Dataset content below:

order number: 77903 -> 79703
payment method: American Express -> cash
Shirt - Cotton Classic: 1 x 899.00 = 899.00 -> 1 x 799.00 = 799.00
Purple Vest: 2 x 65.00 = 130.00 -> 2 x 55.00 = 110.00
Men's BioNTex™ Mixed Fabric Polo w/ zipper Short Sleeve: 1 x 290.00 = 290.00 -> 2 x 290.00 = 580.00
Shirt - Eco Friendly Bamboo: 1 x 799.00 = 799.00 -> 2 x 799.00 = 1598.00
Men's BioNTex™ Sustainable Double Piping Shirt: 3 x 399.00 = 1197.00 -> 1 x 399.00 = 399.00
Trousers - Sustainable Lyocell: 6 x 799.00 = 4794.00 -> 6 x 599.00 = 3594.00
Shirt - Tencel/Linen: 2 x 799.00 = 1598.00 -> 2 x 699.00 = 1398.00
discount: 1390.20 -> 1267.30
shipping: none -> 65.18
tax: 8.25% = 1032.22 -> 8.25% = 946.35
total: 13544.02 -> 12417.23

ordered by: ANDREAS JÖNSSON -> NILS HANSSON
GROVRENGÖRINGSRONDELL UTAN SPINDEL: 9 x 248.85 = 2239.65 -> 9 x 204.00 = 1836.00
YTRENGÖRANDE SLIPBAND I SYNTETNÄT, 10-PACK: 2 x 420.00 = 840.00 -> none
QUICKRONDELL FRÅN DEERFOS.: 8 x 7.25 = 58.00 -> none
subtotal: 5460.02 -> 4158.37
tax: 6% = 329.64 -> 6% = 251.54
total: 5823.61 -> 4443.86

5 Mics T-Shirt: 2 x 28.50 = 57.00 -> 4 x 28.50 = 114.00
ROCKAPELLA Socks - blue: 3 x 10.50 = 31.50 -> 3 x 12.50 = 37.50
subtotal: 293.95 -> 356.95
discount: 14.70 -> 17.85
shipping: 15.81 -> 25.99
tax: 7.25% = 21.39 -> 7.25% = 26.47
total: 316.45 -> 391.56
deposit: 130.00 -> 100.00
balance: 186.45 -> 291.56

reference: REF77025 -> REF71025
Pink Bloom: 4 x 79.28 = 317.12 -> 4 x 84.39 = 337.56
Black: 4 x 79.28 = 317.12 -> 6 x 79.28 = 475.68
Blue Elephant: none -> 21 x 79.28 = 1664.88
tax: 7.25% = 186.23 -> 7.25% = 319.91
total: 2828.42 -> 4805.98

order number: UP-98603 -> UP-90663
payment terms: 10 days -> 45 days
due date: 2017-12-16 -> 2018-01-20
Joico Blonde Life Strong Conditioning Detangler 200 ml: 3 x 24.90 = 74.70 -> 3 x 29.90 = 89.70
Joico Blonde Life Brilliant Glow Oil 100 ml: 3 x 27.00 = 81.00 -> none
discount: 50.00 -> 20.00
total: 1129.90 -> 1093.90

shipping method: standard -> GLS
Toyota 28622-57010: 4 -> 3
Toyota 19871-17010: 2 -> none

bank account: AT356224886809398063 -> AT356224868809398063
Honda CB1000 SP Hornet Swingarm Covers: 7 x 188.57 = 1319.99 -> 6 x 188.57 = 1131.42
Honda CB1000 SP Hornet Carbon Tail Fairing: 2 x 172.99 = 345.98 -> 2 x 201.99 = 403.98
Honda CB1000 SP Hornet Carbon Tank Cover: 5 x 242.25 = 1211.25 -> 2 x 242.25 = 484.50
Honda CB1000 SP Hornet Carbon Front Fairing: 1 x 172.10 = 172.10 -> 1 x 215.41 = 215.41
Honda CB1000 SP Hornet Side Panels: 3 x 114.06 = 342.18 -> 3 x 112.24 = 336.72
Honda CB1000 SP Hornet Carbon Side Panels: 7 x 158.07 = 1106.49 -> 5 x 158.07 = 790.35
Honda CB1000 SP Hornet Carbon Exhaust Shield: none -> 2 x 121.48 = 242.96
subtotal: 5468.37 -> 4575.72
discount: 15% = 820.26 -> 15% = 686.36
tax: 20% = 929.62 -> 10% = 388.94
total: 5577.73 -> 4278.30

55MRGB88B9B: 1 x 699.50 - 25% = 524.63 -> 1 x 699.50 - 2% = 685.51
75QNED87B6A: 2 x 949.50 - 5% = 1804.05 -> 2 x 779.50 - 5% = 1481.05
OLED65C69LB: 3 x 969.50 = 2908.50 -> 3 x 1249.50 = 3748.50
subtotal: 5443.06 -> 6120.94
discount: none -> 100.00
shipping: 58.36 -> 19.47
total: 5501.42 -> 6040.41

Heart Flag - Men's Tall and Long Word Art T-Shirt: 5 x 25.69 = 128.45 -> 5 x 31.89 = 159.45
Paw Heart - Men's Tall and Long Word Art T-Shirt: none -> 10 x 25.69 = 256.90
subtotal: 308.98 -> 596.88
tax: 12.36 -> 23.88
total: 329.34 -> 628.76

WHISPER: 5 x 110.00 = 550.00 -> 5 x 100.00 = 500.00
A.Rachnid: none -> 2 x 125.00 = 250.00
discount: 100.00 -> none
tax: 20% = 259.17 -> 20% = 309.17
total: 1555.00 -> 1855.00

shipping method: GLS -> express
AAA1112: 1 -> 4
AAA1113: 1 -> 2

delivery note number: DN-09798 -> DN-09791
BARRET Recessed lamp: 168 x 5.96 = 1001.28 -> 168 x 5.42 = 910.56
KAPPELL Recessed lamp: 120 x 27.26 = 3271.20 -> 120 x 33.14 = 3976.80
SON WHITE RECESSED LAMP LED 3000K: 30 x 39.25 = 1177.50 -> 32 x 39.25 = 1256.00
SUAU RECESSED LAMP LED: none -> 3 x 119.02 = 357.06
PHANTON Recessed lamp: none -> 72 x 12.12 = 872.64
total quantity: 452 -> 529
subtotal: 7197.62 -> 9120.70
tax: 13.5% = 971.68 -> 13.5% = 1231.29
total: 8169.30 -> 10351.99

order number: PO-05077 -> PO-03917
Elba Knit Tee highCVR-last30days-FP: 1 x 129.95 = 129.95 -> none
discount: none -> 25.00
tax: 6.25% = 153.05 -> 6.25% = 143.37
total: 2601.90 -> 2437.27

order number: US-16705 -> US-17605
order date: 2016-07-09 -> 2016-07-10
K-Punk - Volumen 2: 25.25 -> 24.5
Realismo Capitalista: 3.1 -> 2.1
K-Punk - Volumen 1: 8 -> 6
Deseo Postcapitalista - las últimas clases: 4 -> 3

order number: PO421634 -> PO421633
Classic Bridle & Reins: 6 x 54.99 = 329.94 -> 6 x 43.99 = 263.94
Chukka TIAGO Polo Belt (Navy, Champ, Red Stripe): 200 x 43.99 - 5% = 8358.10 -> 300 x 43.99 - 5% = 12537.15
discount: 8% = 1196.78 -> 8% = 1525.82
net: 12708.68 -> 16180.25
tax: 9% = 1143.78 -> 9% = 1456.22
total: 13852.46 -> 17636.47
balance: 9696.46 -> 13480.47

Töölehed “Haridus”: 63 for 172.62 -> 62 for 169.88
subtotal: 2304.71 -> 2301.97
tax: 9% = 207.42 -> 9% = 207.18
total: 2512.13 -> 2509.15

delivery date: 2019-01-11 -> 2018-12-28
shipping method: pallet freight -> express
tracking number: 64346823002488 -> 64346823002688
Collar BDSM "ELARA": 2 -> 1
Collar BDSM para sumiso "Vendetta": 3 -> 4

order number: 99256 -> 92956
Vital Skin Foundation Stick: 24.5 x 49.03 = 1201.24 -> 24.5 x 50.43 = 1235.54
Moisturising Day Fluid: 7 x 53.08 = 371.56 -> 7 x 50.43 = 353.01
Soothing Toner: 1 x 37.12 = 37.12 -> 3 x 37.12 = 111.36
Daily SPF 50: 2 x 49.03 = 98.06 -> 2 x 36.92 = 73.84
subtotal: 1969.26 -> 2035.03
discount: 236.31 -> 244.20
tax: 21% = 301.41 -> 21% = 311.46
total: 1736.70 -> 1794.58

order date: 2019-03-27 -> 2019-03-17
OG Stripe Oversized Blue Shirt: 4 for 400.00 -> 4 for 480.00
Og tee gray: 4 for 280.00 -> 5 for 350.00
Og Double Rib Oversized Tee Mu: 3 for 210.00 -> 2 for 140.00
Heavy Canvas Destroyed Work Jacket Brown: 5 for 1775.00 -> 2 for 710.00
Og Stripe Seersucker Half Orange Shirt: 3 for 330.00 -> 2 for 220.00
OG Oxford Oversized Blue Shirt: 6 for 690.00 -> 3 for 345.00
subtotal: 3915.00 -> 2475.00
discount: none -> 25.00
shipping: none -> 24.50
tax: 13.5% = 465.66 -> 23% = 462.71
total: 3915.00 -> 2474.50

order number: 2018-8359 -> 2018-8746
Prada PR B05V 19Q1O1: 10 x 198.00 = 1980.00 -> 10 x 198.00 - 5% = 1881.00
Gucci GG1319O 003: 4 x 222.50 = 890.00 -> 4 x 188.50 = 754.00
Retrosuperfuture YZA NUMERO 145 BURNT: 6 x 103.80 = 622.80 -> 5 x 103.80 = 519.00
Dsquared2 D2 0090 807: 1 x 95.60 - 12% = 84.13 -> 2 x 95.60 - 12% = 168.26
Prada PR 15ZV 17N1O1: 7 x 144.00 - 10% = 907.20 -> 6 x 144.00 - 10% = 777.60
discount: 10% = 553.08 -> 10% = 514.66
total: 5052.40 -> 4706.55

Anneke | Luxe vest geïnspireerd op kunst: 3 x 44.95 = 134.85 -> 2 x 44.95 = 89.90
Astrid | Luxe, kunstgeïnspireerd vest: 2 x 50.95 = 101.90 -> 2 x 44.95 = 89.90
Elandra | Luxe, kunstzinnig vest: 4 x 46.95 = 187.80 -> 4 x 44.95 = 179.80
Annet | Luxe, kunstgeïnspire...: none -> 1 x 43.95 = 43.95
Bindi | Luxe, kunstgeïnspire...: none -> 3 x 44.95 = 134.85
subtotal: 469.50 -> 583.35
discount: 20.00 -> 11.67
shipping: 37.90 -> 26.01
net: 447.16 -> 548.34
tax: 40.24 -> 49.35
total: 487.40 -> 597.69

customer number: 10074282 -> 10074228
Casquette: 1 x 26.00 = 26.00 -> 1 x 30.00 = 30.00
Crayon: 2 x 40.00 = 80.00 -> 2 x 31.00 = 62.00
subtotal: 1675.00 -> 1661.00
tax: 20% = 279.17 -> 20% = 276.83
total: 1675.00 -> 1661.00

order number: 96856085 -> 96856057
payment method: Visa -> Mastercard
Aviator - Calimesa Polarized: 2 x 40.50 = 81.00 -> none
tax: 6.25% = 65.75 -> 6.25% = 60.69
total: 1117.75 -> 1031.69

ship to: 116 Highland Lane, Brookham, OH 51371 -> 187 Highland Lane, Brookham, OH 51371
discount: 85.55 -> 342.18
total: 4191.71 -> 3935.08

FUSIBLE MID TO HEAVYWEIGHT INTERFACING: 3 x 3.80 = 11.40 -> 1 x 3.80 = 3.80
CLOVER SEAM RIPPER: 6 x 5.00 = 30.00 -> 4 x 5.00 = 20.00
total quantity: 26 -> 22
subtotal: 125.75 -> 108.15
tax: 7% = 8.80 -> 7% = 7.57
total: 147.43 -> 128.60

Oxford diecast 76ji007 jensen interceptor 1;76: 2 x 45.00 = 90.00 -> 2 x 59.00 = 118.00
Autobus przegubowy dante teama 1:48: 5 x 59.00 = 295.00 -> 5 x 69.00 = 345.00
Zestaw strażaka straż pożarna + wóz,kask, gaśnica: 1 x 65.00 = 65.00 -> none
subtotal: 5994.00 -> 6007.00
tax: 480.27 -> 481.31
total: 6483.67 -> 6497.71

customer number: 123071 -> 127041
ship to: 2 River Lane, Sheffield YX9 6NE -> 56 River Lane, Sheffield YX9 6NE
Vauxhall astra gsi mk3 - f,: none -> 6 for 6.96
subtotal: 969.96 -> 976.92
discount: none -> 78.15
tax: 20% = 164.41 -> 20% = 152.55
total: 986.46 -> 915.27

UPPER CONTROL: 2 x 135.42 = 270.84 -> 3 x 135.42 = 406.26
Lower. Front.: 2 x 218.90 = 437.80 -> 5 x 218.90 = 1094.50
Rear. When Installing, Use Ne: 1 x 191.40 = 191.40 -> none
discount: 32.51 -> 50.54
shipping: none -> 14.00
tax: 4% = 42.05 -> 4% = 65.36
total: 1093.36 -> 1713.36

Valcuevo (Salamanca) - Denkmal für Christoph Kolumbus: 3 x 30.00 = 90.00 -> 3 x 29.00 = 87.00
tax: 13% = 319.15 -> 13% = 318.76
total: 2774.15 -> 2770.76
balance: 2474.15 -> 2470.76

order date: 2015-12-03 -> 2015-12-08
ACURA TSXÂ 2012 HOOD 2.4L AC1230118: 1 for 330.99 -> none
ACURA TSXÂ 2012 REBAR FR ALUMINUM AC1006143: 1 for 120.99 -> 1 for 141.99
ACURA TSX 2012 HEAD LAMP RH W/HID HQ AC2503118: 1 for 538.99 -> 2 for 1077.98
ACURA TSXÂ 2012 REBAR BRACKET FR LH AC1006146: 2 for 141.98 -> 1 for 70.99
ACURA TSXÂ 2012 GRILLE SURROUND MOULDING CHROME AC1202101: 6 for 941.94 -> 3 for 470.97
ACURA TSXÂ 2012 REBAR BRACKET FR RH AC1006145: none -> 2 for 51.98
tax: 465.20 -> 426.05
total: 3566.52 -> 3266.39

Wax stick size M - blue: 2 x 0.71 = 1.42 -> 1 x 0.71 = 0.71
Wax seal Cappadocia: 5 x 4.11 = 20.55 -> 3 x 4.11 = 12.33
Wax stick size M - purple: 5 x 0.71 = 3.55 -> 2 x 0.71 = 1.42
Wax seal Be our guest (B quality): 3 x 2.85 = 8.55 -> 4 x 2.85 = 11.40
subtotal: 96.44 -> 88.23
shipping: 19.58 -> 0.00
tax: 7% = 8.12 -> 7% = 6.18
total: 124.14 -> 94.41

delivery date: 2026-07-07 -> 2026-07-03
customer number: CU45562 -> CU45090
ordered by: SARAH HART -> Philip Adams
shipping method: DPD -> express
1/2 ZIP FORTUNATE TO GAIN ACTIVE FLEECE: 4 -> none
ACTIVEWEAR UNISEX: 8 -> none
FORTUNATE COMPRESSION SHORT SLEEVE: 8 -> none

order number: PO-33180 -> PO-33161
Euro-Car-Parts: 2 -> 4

End of Dataset content.

▸ Task prompt
Using the listing above, copy exactly the line that contains "Toyota 28622-57010: 4 -> 3", the line that contains "Honda CB1000 SP Hornet Carbon Tail", and each line that falls between them.

▸ Task answer
Toyota 28622-57010: 4 -> 3
Toyota 19871-17010: 2 -> none

bank account: AT356224886809398063 -> AT356224868809398063
Honda CB1000 SP Hornet Swingarm Covers: 7 x 188.57 = 1319.99 -> 6 x 188.57 = 1131.42
Honda CB1000 SP Hornet Carbon Tail Fairing: 2 x 172.99 = 345.98 -> 2 x 201.99 = 403.98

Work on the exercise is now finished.